The interpretation. Experimental validation rates (“the model produces successful designs X% of the time”) are the most-meaningful AI4S metrics but the hardest to obtain at scale. RFdiffusion’s experimental validation involved synthesizing dozens of designed proteins; the high hit rate was the headline result. Similar validation campaigns are emerging in materials (GNoME synthesizable subsets) and chemistry (autonomous-chemistry experiments).

Memorization and data leakage in scientific FMs

A serious concern in 2026. Scientific foundation models are trained on essentially-all-publicly-available data in their domains — the PDB for proteins, ChEMBL for molecules, PubMed for literature. Test sets in the literature are mostly subsets of the same corpora.

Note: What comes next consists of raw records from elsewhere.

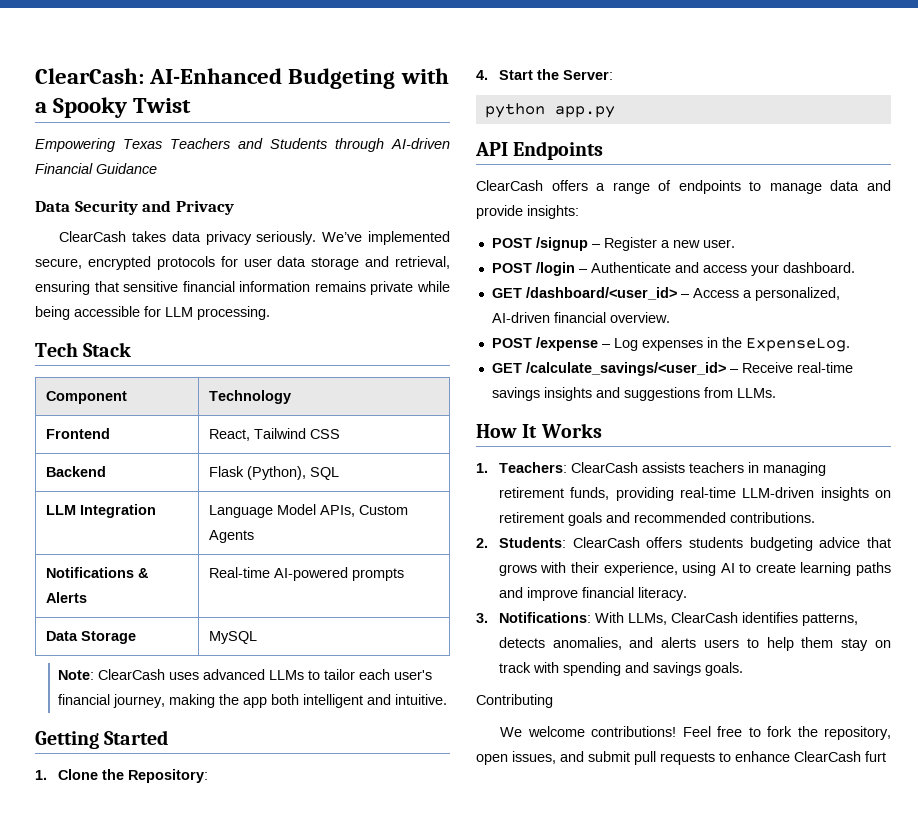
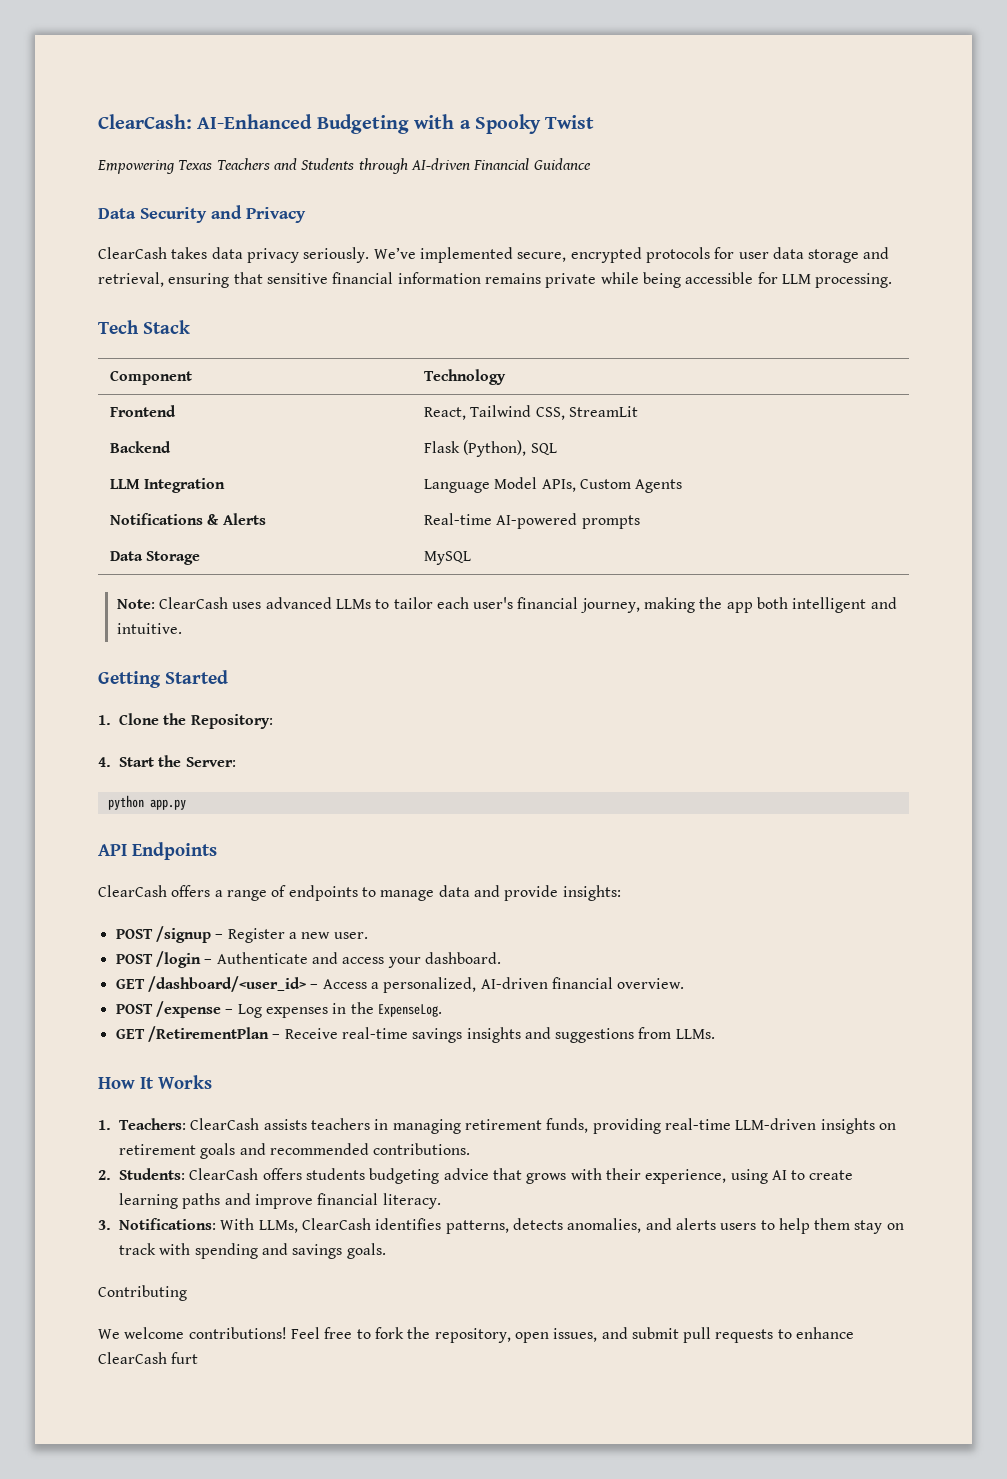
- Frontend | React, Tailwind CSS
+ Frontend | React, Tailwind CSS, StreamLit
- GET /calculate_savings/<user_id> – Receive real-time savings insights and suggestions from LLMs.
+ GET /RetirementPlan – Receive real-time savings insights and suggestions from LLMs.

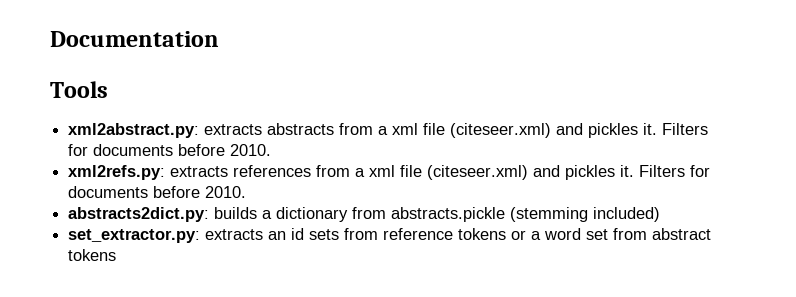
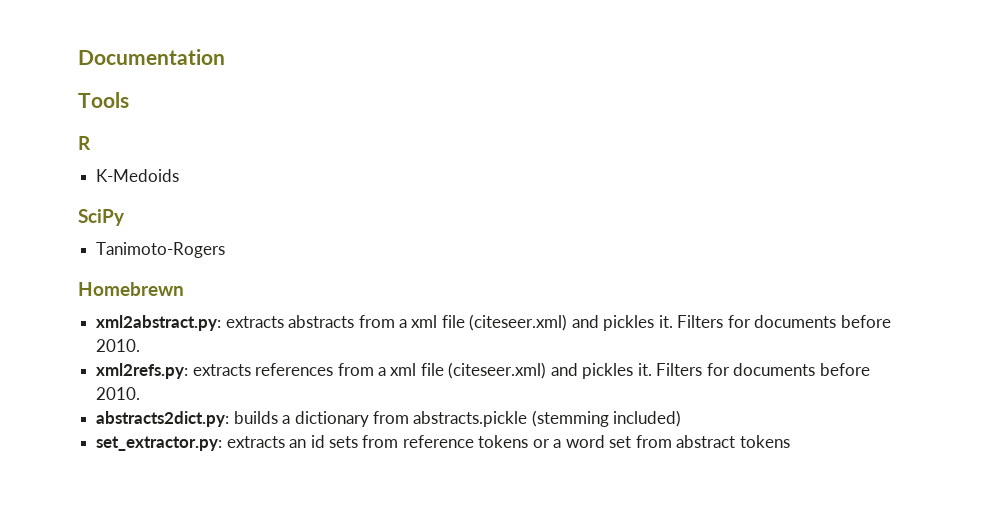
+ R
+ K-Medoids
+ SciPy
+ Tanimoto-Rogers
+ Homebrewn

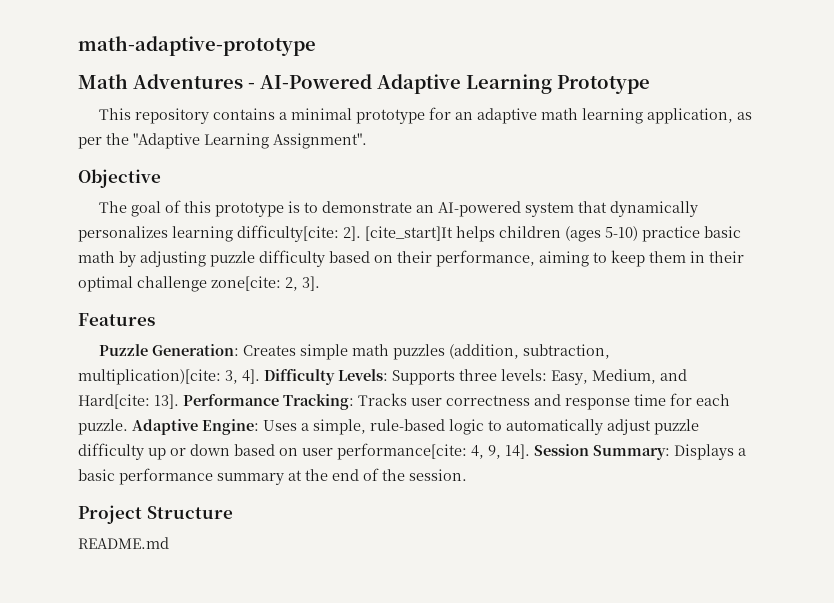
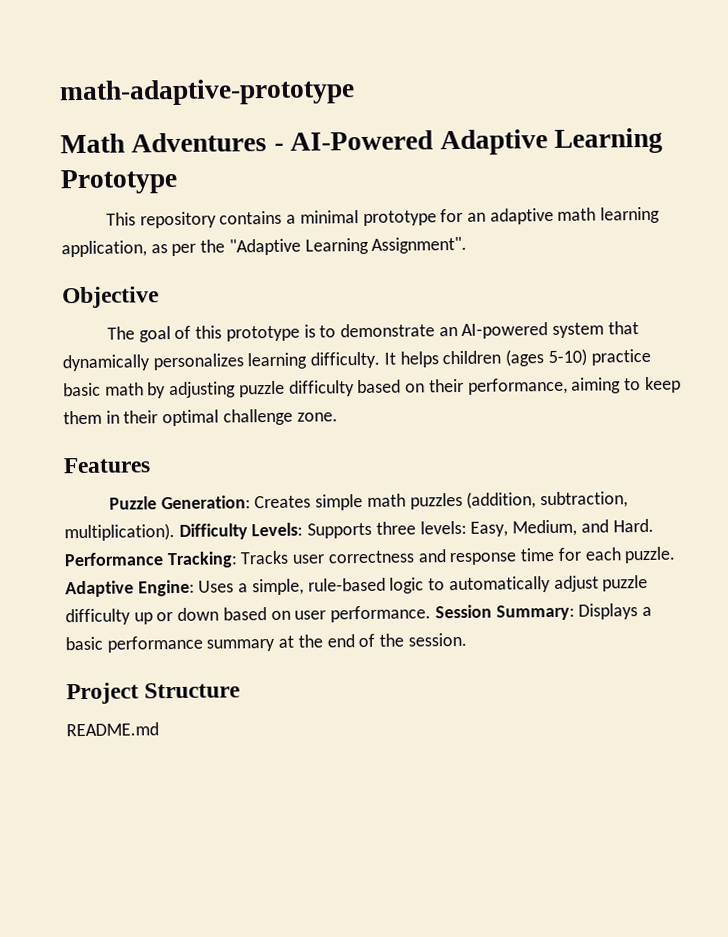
- The goal of this prototype is to demonstrate an AI-powered system that dynamically personalizes learning difficulty[cite: 2]. [cite_start]It helps children (ages 5-10) practice basic math by adjusting puzzle difficulty based on their performance, aiming to keep them in their optimal challenge zone[cite: 2, 3].
+ The goal of this prototype is to demonstrate an AI-powered system that dynamically personalizes learning difficulty. It helps children (ages 5-10) practice basic math by adjusting puzzle difficulty based on their performance, aiming to keep them in their optimal challenge zone.
- Puzzle Generation: Creates simple math puzzles (addition, subtraction, multiplication)[cite: 3, 4].
+ Puzzle Generation: Creates simple math puzzles (addition, subtraction, multiplication).
- Difficulty Levels: Supports three levels: Easy, Medium, and Hard[cite: 13].
+ Difficulty Levels: Supports three levels: Easy, Medium, and Hard.
- Adaptive Engine: Uses a simple, rule-based logic to automatically adjust puzzle difficulty up or down based on user performance[cite: 4, 9, 14].
+ Adaptive Engine: Uses a simple, rule-based logic to automatically adjust puzzle difficulty up or down based on user performance.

The risk: a scientific FM may memorize test-set entries through pretraining, and then “predict” them at evaluation time by recall rather than generalization. The model is then evaluated as if it generalized when it actually memorized.

Detection techniques:

Date-cutoff filtering. Evaluate only on data published after the model’s pretraining cutoff. The model could not have seen it.
Held-out-by-construction sets. Curated test sets specifically excluded from any public pretraining data.
Per-example overlap detection. Search the pretraining data for near-duplicates of test examples; flag matches.

The honest accounting. Many widely-reported AI4S results are at least partially contaminated by data leakage. The community is beginning to require date-cutoff and similarity-based controls; the practice is uneven. Specific recent results (some single-cell FM claims, some chemistry FM claims) have been called into question on contamination grounds.

The Theoretical Foundations of Learning chapter §8 develops a related discussion in the context of standard ML; the scientific domain has its own specifics but the underlying problem is the same. This is reflected in OP-S-8 and the §13 critiques.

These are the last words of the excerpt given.